Wednesday, November 2, 2011

Purity: empty spaces and wasted places


Bob Sorge, one of my favorite teachers, has book titled In His Face. I’m currently reading it for the fourth time. Funny what I missed the first three times, and wonder what I’ll catch the next time I read it. I often refer to this book, probably because it’s about focusing and sharpening our passion for Jesus. The eyes of our heart need regular check ups!


In the book, Sorge shares a poem he wrote about worldly distractions. One of the lines says, “...You watch TV instead of praying because you enjoy food offered up to idols.” (We can replace TV with anything that distracts us from focusing on Jesus, or anything that has our attention.) Sorge explains that particular line. “The world practices and portrays its idolatry on TV. You would never do the things they do on TV, because you don’t serve their idols. But when you watch them do it, you are eating the food they offer to their idols.”


This thought haunts me. I invited the Holy Spirit to let me know when I was eating idol food, and as He is faithful, He never misses an occurrence. It’s embarrassing how often I hear His whisper, “This is idol food.” Embarrassing, but amazing. I highly enjoy taking ground in my heart, soul and mind for the Lord’s residency. And I feel empowered to protect my husband and son from idol food too. I wouldn’t feed them meatloaf with a side of poison. Likewise, I’m becoming more and more aware of when I can offer them something better for their spirits.


Song of Solomon talks about the little foxes that spoil the vine. In an effort to have a pure heart, I’m looking for the foxes. I want the Spirit of revelation to reveal to me when I’m partaking in something unholy.


What if watching a TV show that is 90% good and 10% evil gives damages my spiritual hearing. Or, what if reading a book that is just fiction and silliness impairs my ability to discern between good and evil. What if listening to music that is instrumental, but the composer is Shaman really does release a sound that is contrary to the sound that God releases or sings over me. Sincerely, I wonder if watching excessive cooking shows dulls my sensitivity to the Lord. Living a lifestyle of purity is much more than saying no to sexual sins. It’s saying no to anything that defiles a heart, soul and mind. It ranges from the obvious to the secret places that we might not even think twice about, i.e. how many cooking shows can I watch in one day without it affecting the highest place in my heart? Seriously?

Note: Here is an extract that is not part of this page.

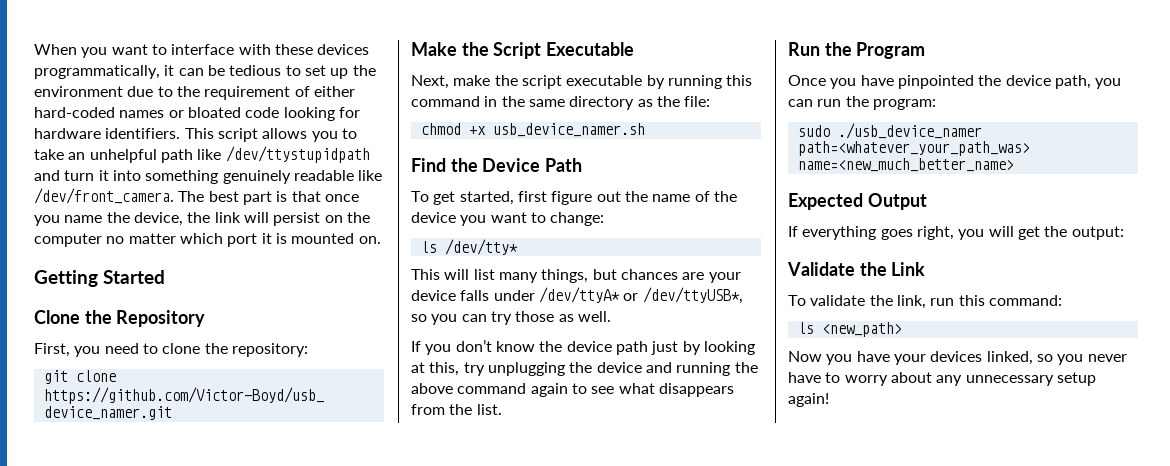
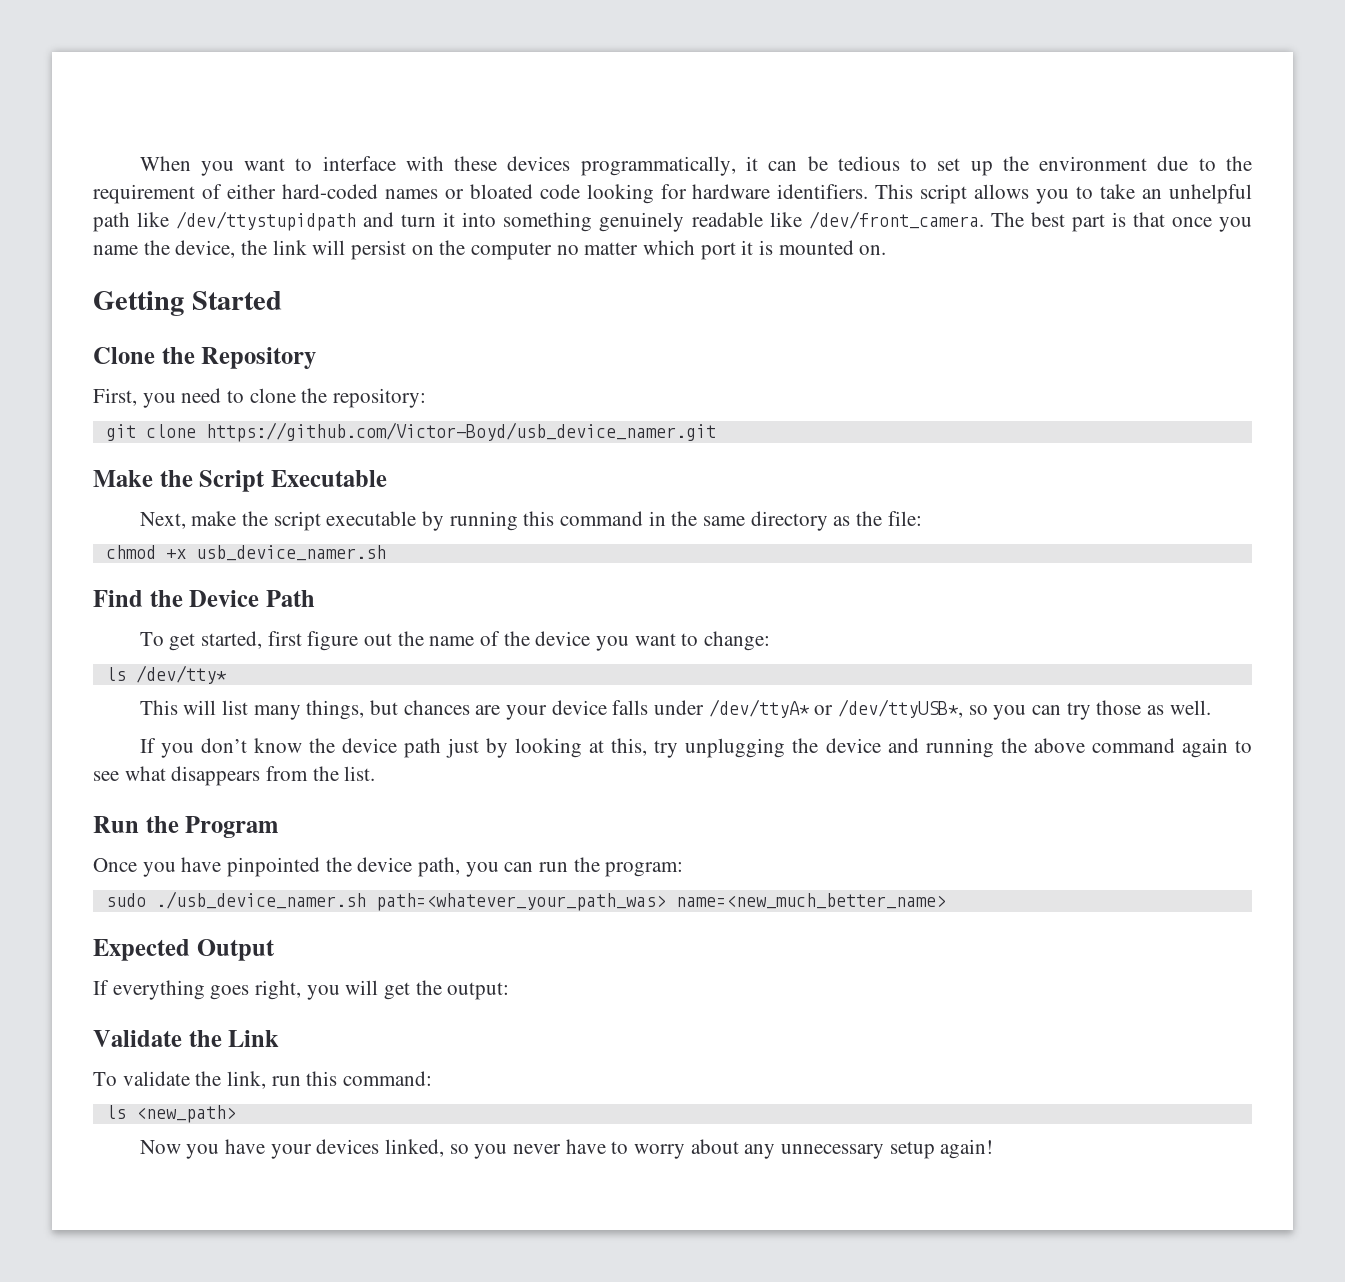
- sudo ./usb_device_namer path=<whatever_your_path_was> name=<new_much_better_name>
+ sudo ./usb_device_namer.sh path=<whatever_your_path_was> name=<new_much_better_name>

In February I started writing a song called Purify My Heart. One of the lines is, “...reveal empty spaces, wasted places...” I started to imagine, rather, tried to imagine what it would be like if God truly had his way in all my places. There are the obvious places that need working on and the secret places, but then there’s the empty spaces and wasted places that have so much potential for God to live and reign in. My heart says, “Yes, take up residency,” but my flesh says, “I like idol food, entertain me.”


Thankfully, God’s mercy triumphs over judgement. The Psalmist says (I paraphrase), “Blessed are those who set their heart on a pilgrimage, through the valley of weeping, they will go strength to strength until they appear before God in Zion.” Psalm 84

I am not perfect, but I am on a pilgrimage. The Lord responds to me and my desire for purity. There will be weeping, but He gives me all the strength I need to get to His face!